Yeah, I agree with you (nicely put btw) — what I find disconcerting is the fact that it's happening so quick, i.e. I notice myself evolving and changing over weeks/months and becoming increasingly reliant upon the external data stores. Pretty crazy we can adapt that quick!
I have heard someone describe the US as being an 'attention economy' rather than 'information economy'. There is too much data being thrown at us to absorb it all.
This has led people to increasingly rely on third parties to prioritize, filter, distill, and curate these data. The disintegration of revenue models around information production and the consolidation in media publishing and search has compounded the problem. The result is an increase in hucksterism, fraud, and misinformation.
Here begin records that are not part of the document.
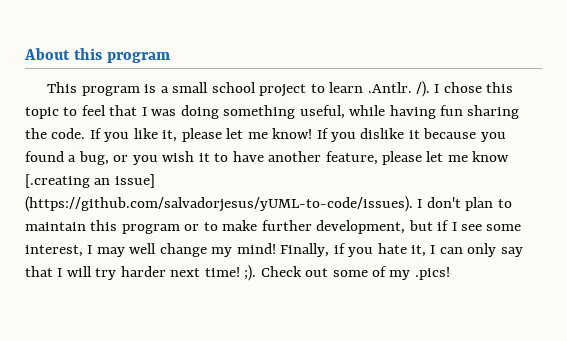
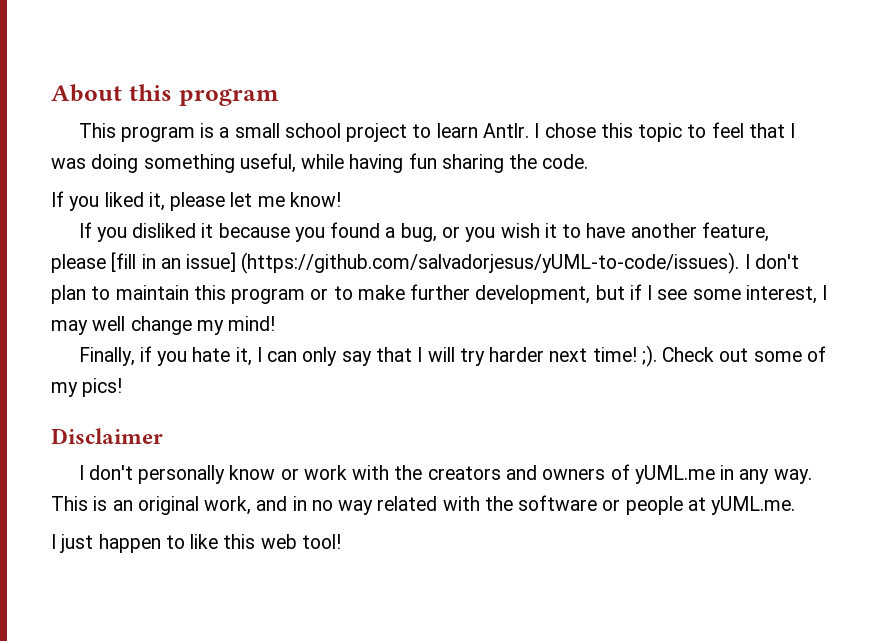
- This program is a small school project to learn .Antlr. /).
+ This program is a small school project to learn Antlr.
- I chose this topic to feel that I was doing something useful, while having fun sharing the code. If you like it, please let me know! If you dislike it because you found a bug, or you wish it to have another feature, please let me know [.creating an issue] (https://github.com/salvadorjesus/yUML-to-code/issues). I don't plan to maintain this program or to make further development, but if I see some interest, I may well change my mind! Finally, if you hate it, I can only say that I will try harder next time! ;).
+ I chose this topic to feel that I was doing something useful, while having fun sharing the code.
+ If you liked it, please let me know!
+ If you disliked it because you found a bug, or you wish it to have another feature, please [fill in an issue] (https://github.com/salvadorjesus/yUML-to-code/issues). I don't plan to maintain this program or to make further development, but if I see some interest, I may well change my mind!
+ Finally, if you hate it, I can only say that I will try harder next time! ;).
- Check out some of my .pics!
+ Check out some of my pics!
+ Disclaimer
+ I don't personally know or work with the creators and owners of yUML.me in any way. This is an original work, and in no way related with the software or people at yUML.me.
+ I just happen to like this web tool!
Nothing can ever be completely proved or disproved and bad ideas never disappear.
It's a new mode for humanity, which will force us to find a new equilibrium.
Related: I have definitely lost my once lifelong habit of reading at least a book a week. It's down to about a book a year. Reading was such a big part of who I am and yet I now struggle to read a book. I keep buying them, however, I suppose in the hopes I can convince (shame?) myself to read by sheer volume of what I have bought and haven't read.
Set time aside: for example when eating breakfast, or before bed. Use a timer, set it to at least 20 minutes. Each minute you read per day, equals about 1 book per year. So if you read 20 minutes per day, you will read 20 books per year.
Exactly, I agree. Think about 100 years from now — our bodies won't have evolved quick enough (much like our fight or flight mechanism dealing with the stresses of today) to be able to cope.
Haha, not at all an advert. Simply saying that I use networked thinking apps (Obsidian, Roam Research, etc.) to help take the load off my working memory.